Entscheidender noch ist der neue Ton, den Beethovens Quintett anschlägt. Wo Mozart eine Idealsynthese aus Belcanto und Virtuosität, Cantabile und Concero gelang, setzte der junge Bonner schroffe Akzente (Sforzati, überraschende Modulationen, krasse Dynamikwechsel), ließ Bläser und Klavier wie Klanggruppen eines Sinfonieorchesters alternieren und gestaltete den Klaviersatz raumgreifend und kraftvoll.

Ebenso selbstbewusst und eigenständig wirkt die neue Auffassung von Form, die das Quintett verrät. Die thematischen Prozesse sind gegenüber Mozarts Quintett verschärft und gedehnt. Die Grave-Einleitung erhält durch die punktierten Rhythmen und die Staccato-Sechzehntel beinahe sinfonisches Pathos; es handelt sich um eine Vorstudie zur langsamen Einleitung der 1. Sinfonie. Die Eleganz des folgenden Allegro ma non troppo wird nach der Exposition und in der Coda schroff aufgerissen.

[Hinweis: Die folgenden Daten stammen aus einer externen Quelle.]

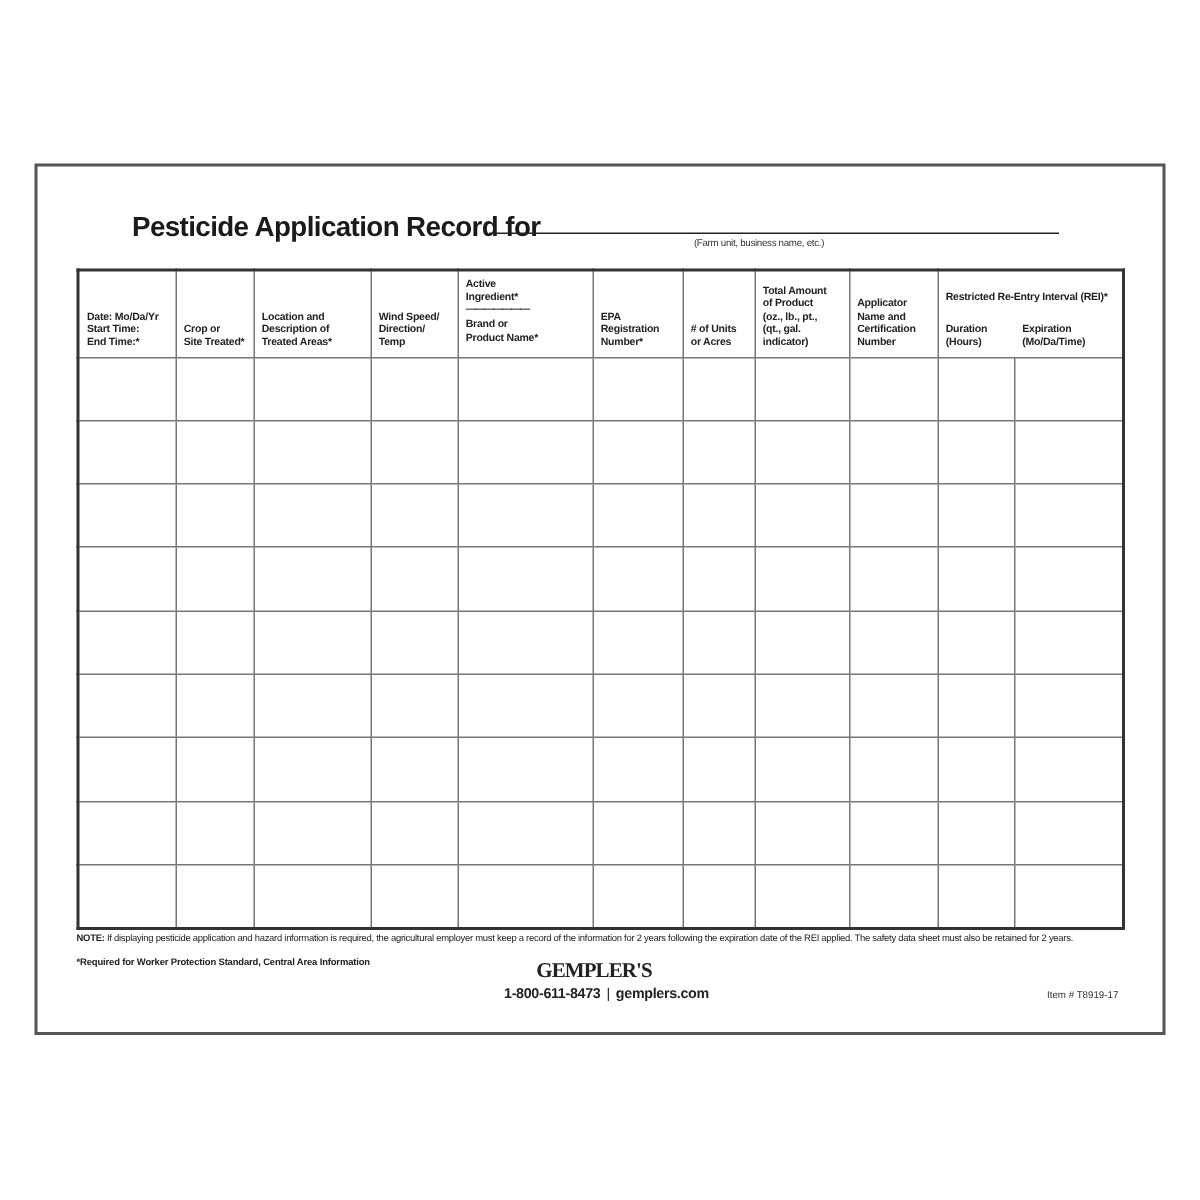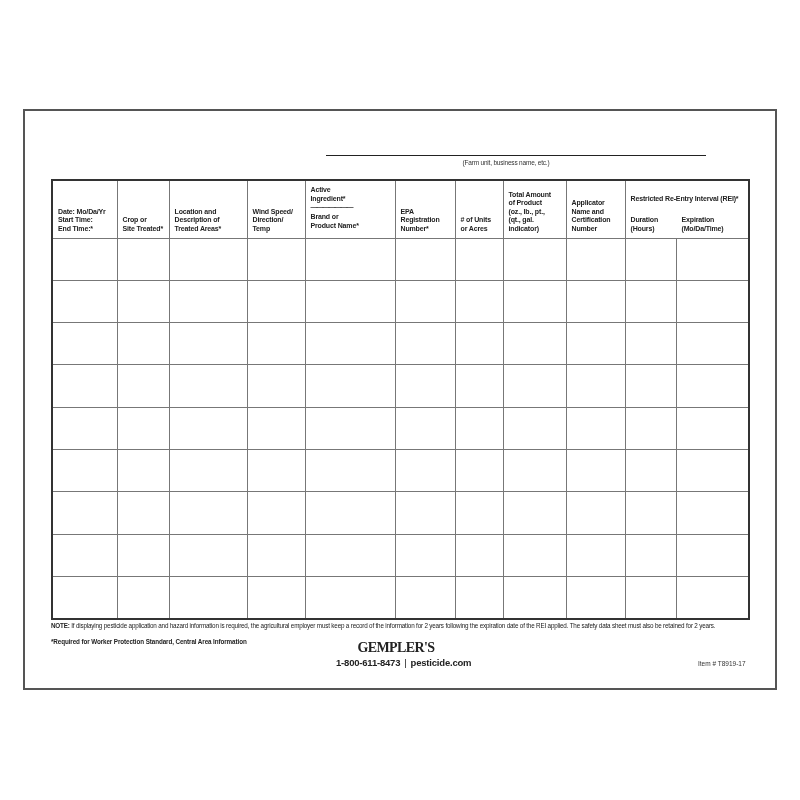--- a/index.html
+++ b/index.html
@@ -81,6 +81,7 @@
 <div class="page">
   <div class="frame"></div>
 
+  <div class="title">Pesticide Application Record for</div>
   <div class="title-line"></div>
   <div class="title-caption">(Farm unit, business name, etc.)</div>
 

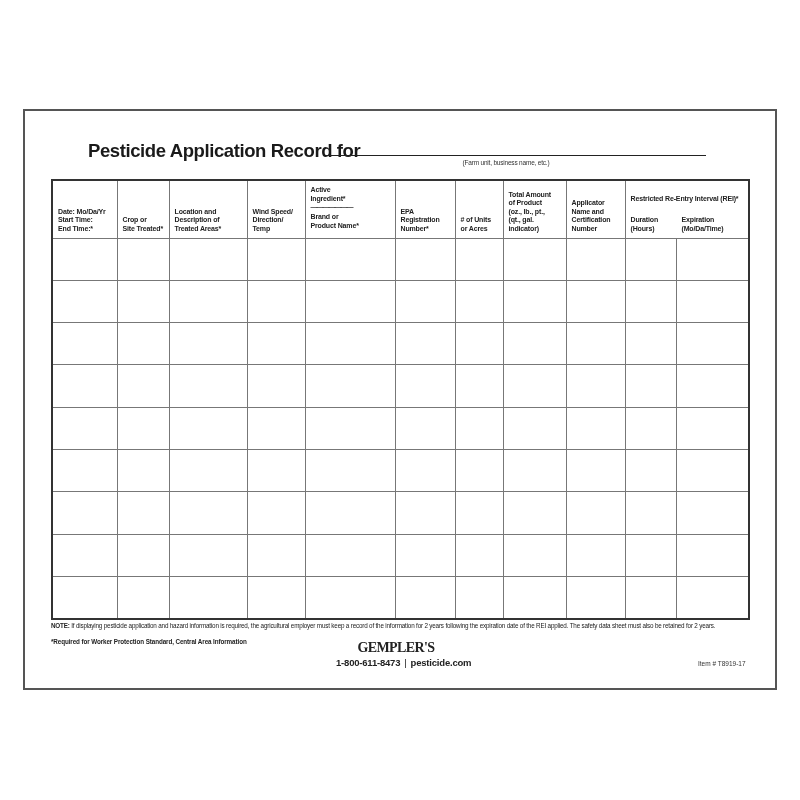--- a/index.html
+++ b/index.html
@@ -288,7 +288,7 @@
 
   <div class="brand">GEMPLER'S</div>
   <div class="contact">
-    <span>1-800-611-8473</span><span class="sep">|</span><span>pesticide.com</span>
+    <span>1-800-611-8473</span><span class="sep">|</span><span>gemplers.com</span>
   </div>
   <div class="item-no">Item # T8919-17</div>
 </div>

Das Andante cantabile ist zwar ein einfaches Rondeau mit zwei Couplets für Oboe bzw. Fagott und Horn, doch gegen Ende weitet sich die Form durch immer weiter ausgreifende Verzierungen. Das Rondo enthält wiederum eine lange Durchführung und eine Coda, in der das Rondothema auf geniale Weise rhythmisch gedehnt wird.

Dass Beethoven dieses Werk nicht nur anspruchsvoll meinte, beweist eine Anekdote in Zusammenhang mit einer Wiener Aufführung, an der Friedrich Ramm, der berühmte Oboist der Mannheimer Hofkapelle, mitwirkte. Am Ende einer kurzen Kadenz im Finale signalisierte Beethoven mehrmals den Bläsereinsatz, so dass seine Mitspieler die Instrumente schon an den Mund nahmen, worauf er dann aber einfach weiterimprovisierte, während sie die Instrumente wieder verschämt absetzen mussten. Ramm soll dieser Scherz zur Verzweiflung getrieben haben; uns zeigt er, dass der junge Beethoven noch nicht der grüblerisch-versponnene, durch seine Taubheit isolierte Meister war, sondern ein Klaviervirtuose im Zentrum des Wiener Konzertlebens mit einem bei seinen Kollegen gefürchteten Humor.